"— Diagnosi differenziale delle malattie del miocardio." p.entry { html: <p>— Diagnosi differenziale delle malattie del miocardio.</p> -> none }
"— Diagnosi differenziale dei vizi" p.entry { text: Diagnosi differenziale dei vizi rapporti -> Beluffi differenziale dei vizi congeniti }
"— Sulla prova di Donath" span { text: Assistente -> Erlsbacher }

* * *

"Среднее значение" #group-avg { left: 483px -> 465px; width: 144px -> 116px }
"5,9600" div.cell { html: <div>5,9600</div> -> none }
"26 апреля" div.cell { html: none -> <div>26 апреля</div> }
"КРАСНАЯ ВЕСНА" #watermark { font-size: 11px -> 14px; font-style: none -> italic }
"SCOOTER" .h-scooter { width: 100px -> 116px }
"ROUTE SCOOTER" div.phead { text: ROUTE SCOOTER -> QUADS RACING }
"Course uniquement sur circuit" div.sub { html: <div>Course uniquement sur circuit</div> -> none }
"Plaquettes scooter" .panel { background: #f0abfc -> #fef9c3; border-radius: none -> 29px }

> _TASK STATEMENT_
Look above for the line holding "font-size: 11px ->" and the line holding "background: #f0abfc ->". Retype both, and every line between them, word for word and nothing else.

> _TASK SOLUTION_
"КРАСНАЯ ВЕСНА" #watermark { font-size: 11px -> 14px; font-style: none -> italic }
"SCOOTER" .h-scooter { width: 100px -> 116px }
"ROUTE SCOOTER" div.phead { text: ROUTE SCOOTER -> QUADS RACING }
"Course uniquement sur circuit" div.sub { html: <div>Course uniquement sur circuit</div> -> none }
"Plaquettes scooter" .panel { background: #f0abfc -> #fef9c3; border-radius: none -> 29px }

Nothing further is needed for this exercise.